KernelSnitch Artifacts

This repo contains artifacts developed during a research project, as well as the code to perform KernelSnitch.

What is KernelSnitch

KernelSnitch is a novel software-induced side-channel attack that targets kernel data container structures such as hash tables and trees. These structures vary in size and access time depending on the number of elements they hold, i.e., the occupancy level. KernelSnitch exploits this variability to constitute a timing side channel that is exploitable to an unprivileged, isolated attacker from user space. Despite the small timing differences relative to system call runtime, we demonstrate methods to reliably amplify these timing variations for successful exploitation.

The artifacts demonstrate the timing side channel and show the practicality of distinguishing between different occupancy levels. We provide a kernel module and execution scripts for evaluation. While our timing side channel is software induced, we recommend evaluation on hardware similar to ours (i.e., Intel i7-1260P, i7-1165G7, i7-12700, and Xeon Gold 6530) to reproduce similar results as in our paper. While the attacks should work generically on Linux kernels, we recommend to evaluate the artifacts on downstream Ubuntu Linux kernels v5.15, v6.5, or v6.8, as these are the versions we primarily evaluate. For the timing side channel, the evaluation shows that the occupancy level of data container structures can be leaked by measuring the timing of syscalls that access these structures.

Description & Requirements

Security, Privacy, and Ethical Concerns

The artifacts do not perform any destructive steps, as we only show the timing side channel to leak the occupancy level of data container structures and exclude the case studies, i.e., secretly transmitting data via a covert channel, leaking kernel heap pointers and monitoring user activity via website fingerprinting.

How to Access

We provide the source code (github) for performing the timing side channel.

Hardware Dependencies

While the timing side channel is software induced, one of the amplification methods depends on hardware buffers, i.e., the CPU caches. We have evaluated the Intel i7-1260P, i7-1165G7, i7-12700 and Xeon Gold 6530. We therefore expect similar results with similar processors.

Software Dependencies

While the attacks should generically work on Linux kernels, we recommend evaluating the artifacts on a downstream Ubuntu Linux kernel v5.15, v6.5, or v6.8. For reference, our primary evaluation system was Ubuntu 22.04 with generic kernels v5.15, v6.5, or v6.8.

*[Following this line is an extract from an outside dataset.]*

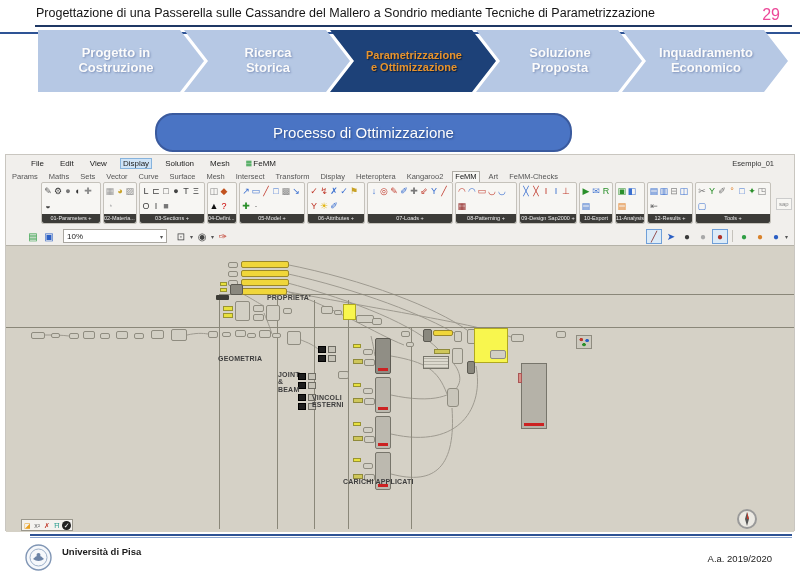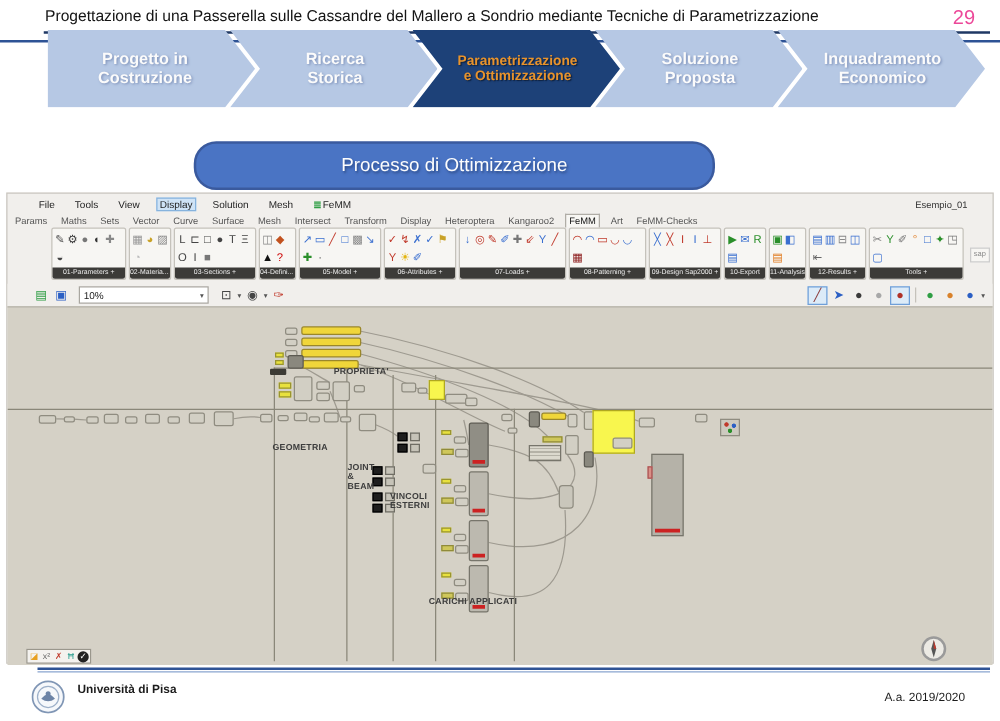"Progetto in" #chevrons { top: 24px -> 30px }
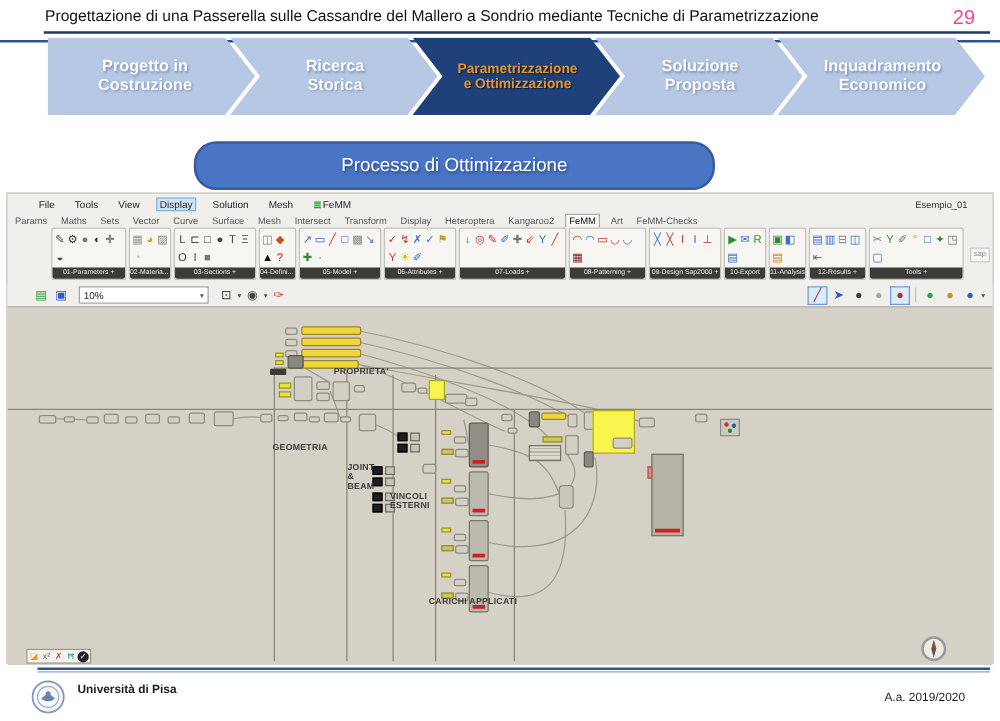"Tools" span.menu-item { text: Tools -> Edit }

One part of the artifact evaluation is to insert a kernel module that requires root privileges. This module is required to obtain the ground truth of the occupancy level of kernel data structures. We tested our kernel module with the downstream Ubuntu Linux kernels v5.15, v6.5, and v6.8. For other kernels that have different config files (or other downstream changes) our implemented module may not do what we intended. Specifically, in order to obtain the occupancy ground truth of the data structures, we redefined and reimplemented several structures and functions according to how they are implemented in the Ubuntu Linux kernel. We did this because several functions used to access kernel data structures are implemented as inline functions, e.g., __rhashtable_lookup, which prevented us from calling these functions directly. Another reason is that several structs, e.g., msg_queue, are defined in c files, which also prevents us from using these struct definitions.

Artifact Installation & Configuration

Installation

The installation required to perform the artifact evaluation works as following:

Clone our github repository to the /repo/path directory.
Change directory to /repo/path/modules.
Execute make init to build and insert the kernel module.
Change directory to /repo/path.
Select in /repo/path/cacheutils.h either the INTEL or AMD macro depending on your system.
Execute make to build all experiment binaries.

Basic Tests

Testing the basic functionality works as following:

Change directory to /repo/path.
Execute ./basic_test.elf should print [+] basic test passed.

Evaluation

As described in Section V-B External Noise, the most dominant noise source is CPU frequency fluctuation. Therefore, perform the following experiments with as little background activity as possible to reproduce the figures from the paper. We even suggest to perform the experiments on an idle system with no other activity.

POSIX timer hash table experiment (E1)

How to: Execute ./posix_timers_hashtable.elf <struct_agnostic_amp> <core> <file_name>, with <struct_agnostic_amp> is a boolean which performs the experiment with/without structure-agnostic amplification, <core> pins the process to the specific core, and <file_name> stores the results in this file. For convenience, we provide the eval_posix.sh script which internally executes posix_timers_hashtable.elf with and without structure-agnostic amplification. To reproduce Figure 8, execute ./print_hist.py -f <file_name>, where <file_name> is either posix_ht_amp.csv or posix_ht_no_amp.csv.